When buying or selling a property, a Phase I is really a no brainer. We discuss the top 5 reasons why someone selling a property may consider getting a Phase I in order to bolster their sales effort.
We just wrapped up a Phase I for a client around the corner from our offices. He was buying an old piece of commercial property, and knew the value of getting a Phase I ESA done before he actually bought the lot. It makes a lot of sense, and there are plenty of great reasons to get one done. After the whole thing was over and done with, we got to talking about selling property, and he asked
"Should a seller do a Phase I Environmental Site Assessment? Would that make any sense, or have any value?"
While this is somewhat unusual, there are some great reasons why doing a Phase I ESA makes sense as a seller.
Let me say right off that we are constantly amazed at what we see when we do a Phase I Environmental Site Assessments on behalf of the buyer. Things that slow the deal down, cost the seller a lot of money, things that even kill a deal! Take a look at these photos which are from an actual site we visited not too long ago.
Who would leave their site looking like this?! Empty drums, visible spills, piles of scrap metal. And this wasn't even a scrap metal yard, or recycling facility, or any place you would expect to see this much metal. This was junk! Hint: This site deal fell through. The property owners were slobs and there was contamination present in multiple places on the property. Now their site's dirty, contaminated, worth a fraction of their asking price, they have an environmental headache on their hands, and their state's environmental agency is overseeing a clean-up. It's unfortunately costing the sellers a pretty penny. Hey sellers, if you're reading this, clean your sites up!

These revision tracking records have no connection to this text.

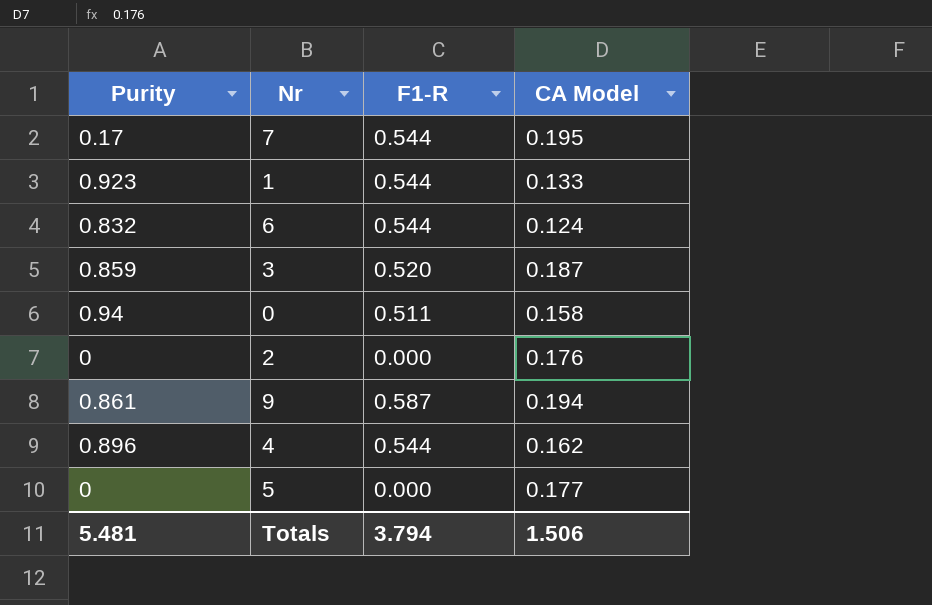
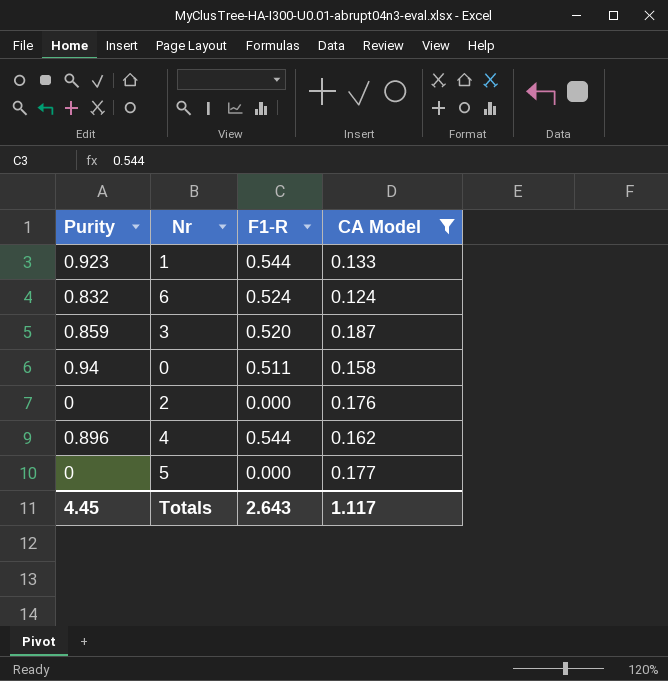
filter: none -> CA Model <= 0.187
6 | F1-R: 0.544 -> 0.524
Totals | Purity: 5.481 -> 4.45
Totals | F1-R: 3.794 -> 2.643
Totals | CA Model: 1.506 -> 1.117

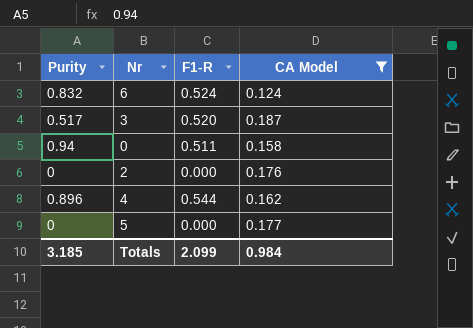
row 1: 0.923 | 0.544 | 0.133 -> none
3 | Purity: 0.859 -> 0.517
Totals | Purity: 4.45 -> 3.185
Totals | F1-R: 2.643 -> 2.099
Totals | CA Model: 1.117 -> 0.984

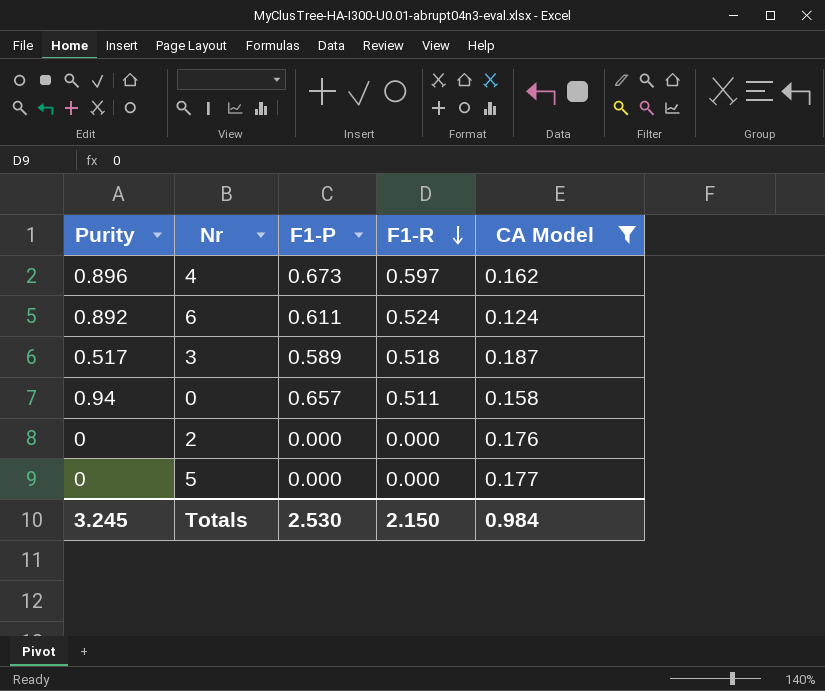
row order: none -> F1-R descending
column F1-P | position: none -> 3
4 | F1-R: 0.544 -> 0.597
6 | Purity: 0.832 -> 0.892
3 | F1-R: 0.520 -> 0.518
Totals | Purity: 3.185 -> 3.245
Totals | F1-R: 2.099 -> 2.150

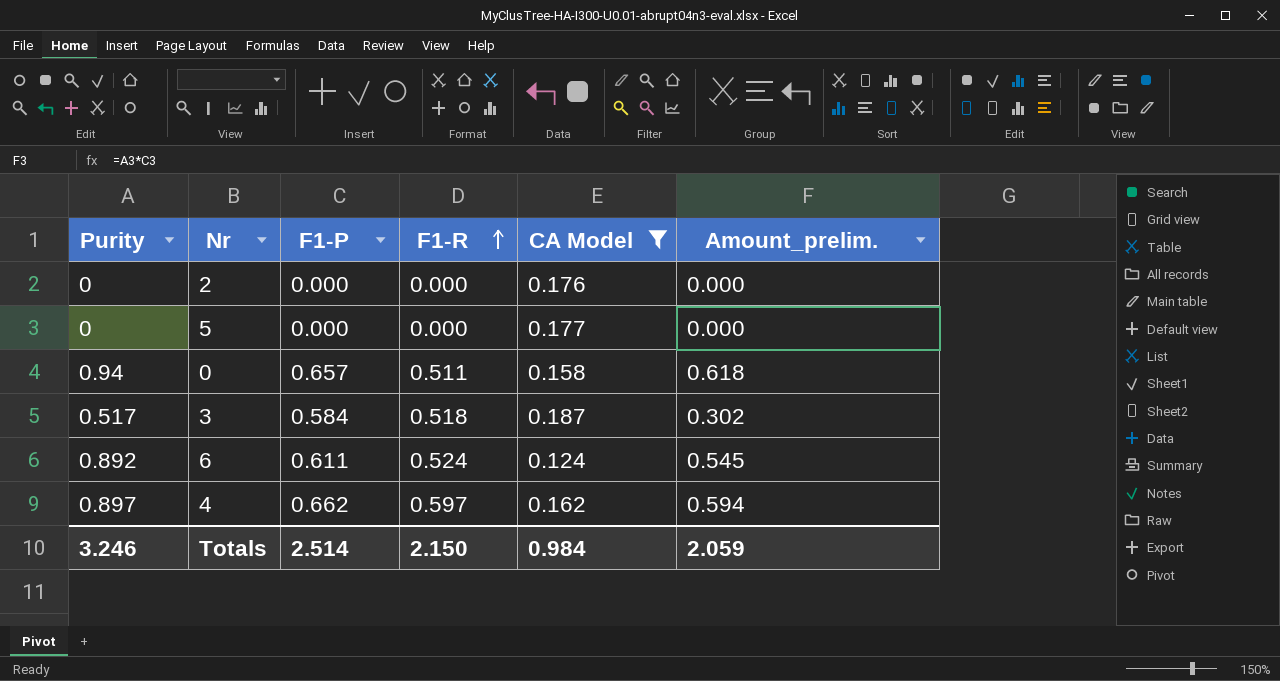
row order: F1-R descending -> F1-R ascending
column Amount_prelim. | formula: none -> [Purity] * [F1-P]
3 | F1-P: 0.589 -> 0.584
4 | Purity: 0.896 -> 0.897
4 | F1-P: 0.673 -> 0.662
Totals | Purity: 3.245 -> 3.246
Totals | F1-P: 2.530 -> 2.514

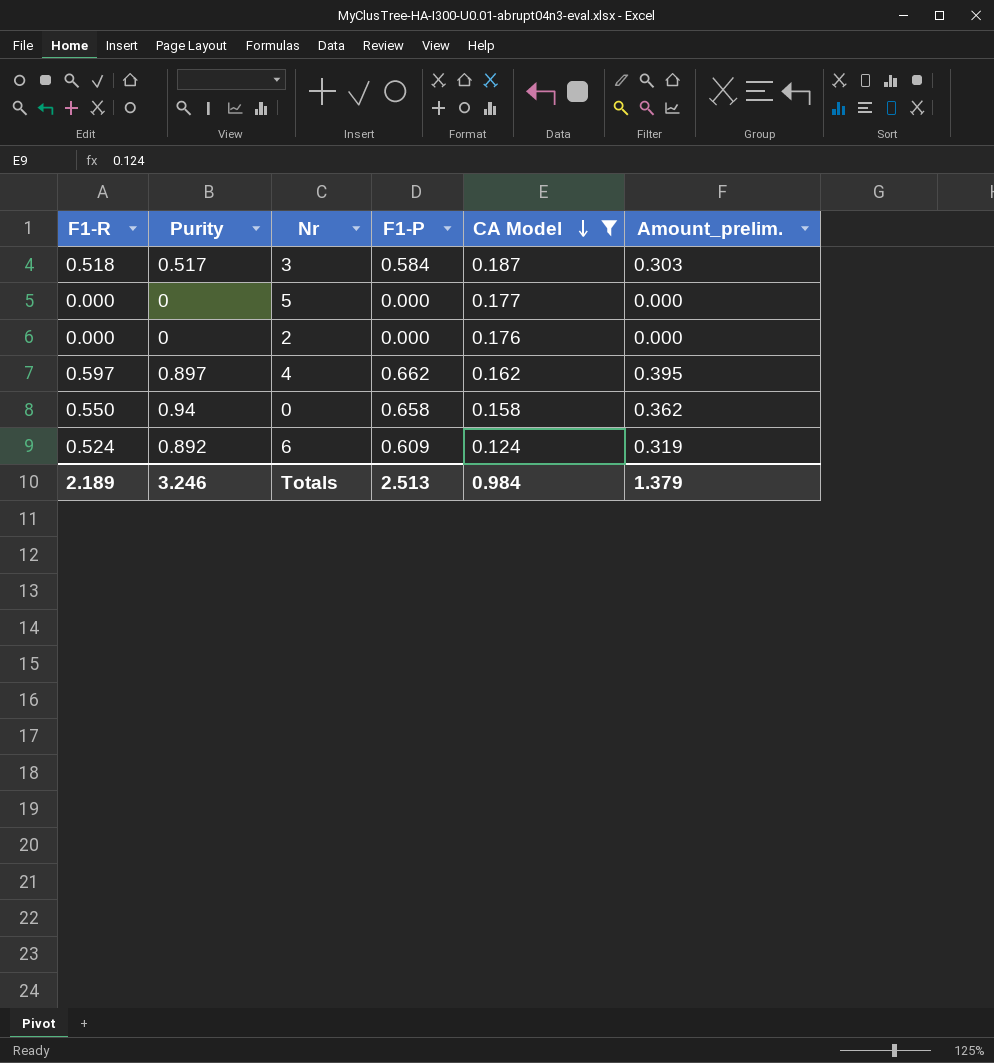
row order: F1-R ascending -> CA Model descending
column F1-R | position: 4 -> 1
column Amount_prelim. | formula: [Purity] * [F1-P] -> [F1-R] * [F1-P]
0 | F1-R: 0.511 -> 0.550
0 | F1-P: 0.657 -> 0.658
6 | F1-P: 0.611 -> 0.609
Totals | F1-R: 2.150 -> 2.189
Totals | F1-P: 2.514 -> 2.513
Totals | Amount_prelim.: 2.059 -> 1.379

Recognize that any environmental due diligence you do as a seller will probably be looked at skeptically by the buyer’s side and their team of professionals. You’re biased, you think your property and business are great and that there’s nothing wrong, and so you’re asking a ton of money. May or may not be true, but that’s what the buyers will think of you regardless. So any environmental work you do will be viewed with a great deal of skepticism. Almost to the point of being irrelevant from the buyer’s perspective.
Why should a seller get a Phase I Environmental Site Assessment?
So I just talked you out of doing a Phase I right? Why would you even consider it if the buyer won't think it's worth anything?
- Transparency. Whatever you might find on your own in a assessment, before anyone else does, it’s going to be found by potential buyers. Trust me, it’s going to happen. People like me look over years and years of records, conduct very detailed site inspections, and we find anything and everything that could be an issue. You can't hide from a good Phase I. You will know what the problems, faults or issues are (if you don’t already know) before someone has to point them out to you.
- Fix problems before they arise. Want to wait and let someone else find your faults and let regulatory agencies know what's wrong with your site? Or, do you want to find issues in advance and possibly do something about them? Why not hire an environmental professional to do a thorough Phase I Environmental Site Assessment of the property or business before you get going and find out what a potential buyer is going to find out? Then, you have the chance to devise a plan to deal with any issues found. Address the issues (honestly and in accordance with all regulations, we’re not talking about burying drums here) before you’re forced to, or money is taken off the table, as part of the deal.
- More money in your pocket. Yes, doing your own environmental due diligence is going to cost you. And yes, anything you clean up or fix up is going to cost you. But if the buyer finds it, and it’s got to get done prior to closing when things are getting hectic and everyone is under the gun, chances are it’s going to cost a lot more and you’re going to pay anyway. Or, the buyer is going to offer less because of the liability of buying your property. Do a Phase I Environmental Site Assessment on your own terms and it’ll likely cost less in the long run.
- Time. Trust me, you have more time to do it now, rather than waiting until a possible closing date gets near. Environmental due diligence takes time. Especially if you have to conduct a Phase II (more site inspections, soil sampling, water sampling, air testing, waiting on lab results, notifying regulatory agencies, dealing with lawyers, etc. etc.). Get it done while you can, not when everyone is in a rush to close.
- Trust. You look like a trustworthy seller, someone who is willing to be proactive and who really understands what needs to happen to get the deal done. Do you want to sell your property or are you just wasting people's time? Conducting environmental due diligence ahead of time will give you the appearance of laying all your cards on the table. You're letting prospective buyers know you have nothing to hide and are ready to move forward.
Given these reasons, why wouldn’t you do your own Phase I ESA prior to a property or business sale. Sure, maybe the buyer won’t accept your Phase I ESA, but the results you’ll obtain in the long run far than make up for this shortcoming.